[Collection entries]
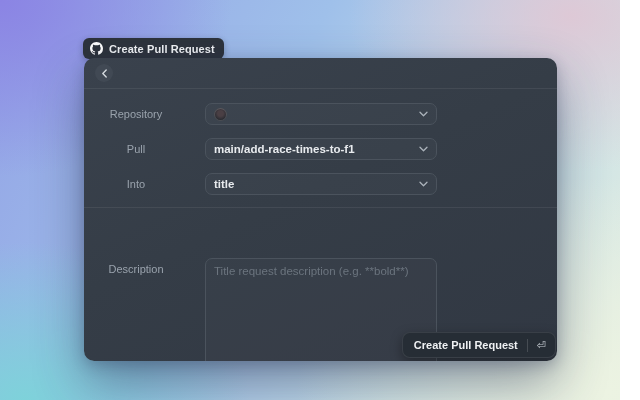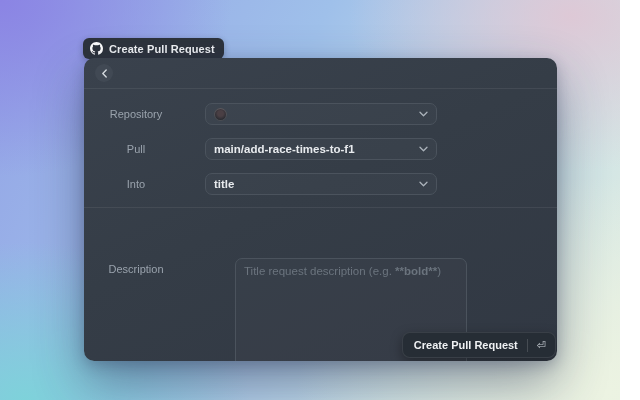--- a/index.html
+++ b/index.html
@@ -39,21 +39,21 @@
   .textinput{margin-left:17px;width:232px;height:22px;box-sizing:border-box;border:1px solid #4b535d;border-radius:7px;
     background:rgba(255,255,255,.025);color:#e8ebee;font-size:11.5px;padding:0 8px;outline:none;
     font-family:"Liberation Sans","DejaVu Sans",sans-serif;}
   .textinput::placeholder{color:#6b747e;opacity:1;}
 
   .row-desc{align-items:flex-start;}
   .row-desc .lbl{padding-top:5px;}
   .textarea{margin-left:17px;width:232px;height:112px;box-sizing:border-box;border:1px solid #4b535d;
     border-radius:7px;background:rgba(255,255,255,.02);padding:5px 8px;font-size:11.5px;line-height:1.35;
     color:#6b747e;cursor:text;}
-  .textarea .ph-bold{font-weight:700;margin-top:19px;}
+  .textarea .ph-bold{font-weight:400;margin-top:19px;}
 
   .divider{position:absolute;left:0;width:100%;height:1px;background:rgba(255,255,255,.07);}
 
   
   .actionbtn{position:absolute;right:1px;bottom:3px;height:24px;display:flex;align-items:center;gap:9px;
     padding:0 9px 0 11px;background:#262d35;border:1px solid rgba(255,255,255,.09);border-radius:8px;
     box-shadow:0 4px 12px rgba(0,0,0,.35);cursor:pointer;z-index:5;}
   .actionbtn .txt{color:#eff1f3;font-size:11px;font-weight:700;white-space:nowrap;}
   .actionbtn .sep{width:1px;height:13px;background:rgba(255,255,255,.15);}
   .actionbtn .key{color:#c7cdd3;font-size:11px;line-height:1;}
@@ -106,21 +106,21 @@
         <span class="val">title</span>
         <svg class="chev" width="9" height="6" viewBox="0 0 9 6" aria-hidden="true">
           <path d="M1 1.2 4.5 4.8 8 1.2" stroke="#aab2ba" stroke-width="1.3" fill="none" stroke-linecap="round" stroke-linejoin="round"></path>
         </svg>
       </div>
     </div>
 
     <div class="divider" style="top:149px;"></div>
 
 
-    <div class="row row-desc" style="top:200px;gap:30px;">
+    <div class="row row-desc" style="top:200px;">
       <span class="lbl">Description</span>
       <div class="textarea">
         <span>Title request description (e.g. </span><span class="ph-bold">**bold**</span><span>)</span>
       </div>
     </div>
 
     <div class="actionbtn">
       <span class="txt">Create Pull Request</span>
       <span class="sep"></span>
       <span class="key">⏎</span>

Goal of the exercise: All of the data should be returned word for word, with each picture left out.

Written answer:
--- a/index.html
+++ b/index.html
@@ -39,21 +39,21 @@
   .textinput{margin-left:17px;width:232px;height:22px;box-sizing:border-box;border:1px solid #4b535d;border-radius:7px;
     background:rgba(255,255,255,.025);color:#e8ebee;font-size:11.5px;padding:0 8px;outline:none;
     font-family:"Liberation Sans","DejaVu Sans",sans-serif;}
   .textinput::placeholder{color:#6b747e;opacity:1;}
 
   .row-desc{align-items:flex-start;}
   .row-desc .lbl{padding-top:5px;}
   .textarea{margin-left:17px;width:232px;height:112px;box-sizing:border-box;border:1px solid #4b535d;
     border-radius:7px;background:rgba(255,255,255,.02);padding:5px 8px;font-size:11.5px;line-height:1.35;
     color:#6b747e;cursor:text;}
-  .textarea .ph-bold{font-weight:700;margin-top:19px;}
+  .textarea .ph-bold{font-weight:400;margin-top:19px;}
 
   .divider{position:absolute;left:0;width:100%;height:1px;background:rgba(255,255,255,.07);}
 
   
   .actionbtn{position:absolute;right:1px;bottom:3px;height:24px;display:flex;align-items:center;gap:9px;
     padding:0 9px 0 11px;background:#262d35;border:1px solid rgba(255,255,255,.09);border-radius:8px;
     box-shadow:0 4px 12px rgba(0,0,0,.35);cursor:pointer;z-index:5;}
   .actionbtn .txt{color:#eff1f3;font-size:11px;font-weight:700;white-space:nowrap;}
   .actionbtn .sep{width:1px;height:13px;background:rgba(255,255,255,.15);}
   .actionbtn .key{color:#c7cdd3;font-size:11px;line-height:1;}
@@ -106,21 +106,21 @@
         <span class="val">title</span>
         <svg class="chev" width="9" height="6" viewBox="0 0 9 6" aria-hidden="true">
           <path d="M1 1.2 4.5 4.8 8 1.2" stroke="#aab2ba" stroke-width="1.3" fill="none" stroke-linecap="round" stroke-linejoin="round"></path>
         </svg>
       </div>
     </div>
 
     <div class="divider" style="top:149px;"></div>
 
 
-    <div class="row row-desc" style="top:200px;gap:30px;">
+    <div class="row row-desc" style="top:200px;">
       <span class="lbl">Description</span>
       <div class="textarea">
         <span>Title request description (e.g. </span><span class="ph-bold">**bold**</span><span>)</span>
       </div>
     </div>
 
     <div class="actionbtn">
       <span class="txt">Create Pull Request</span>
       <span class="sep"></span>
       <span class="key">⏎</span>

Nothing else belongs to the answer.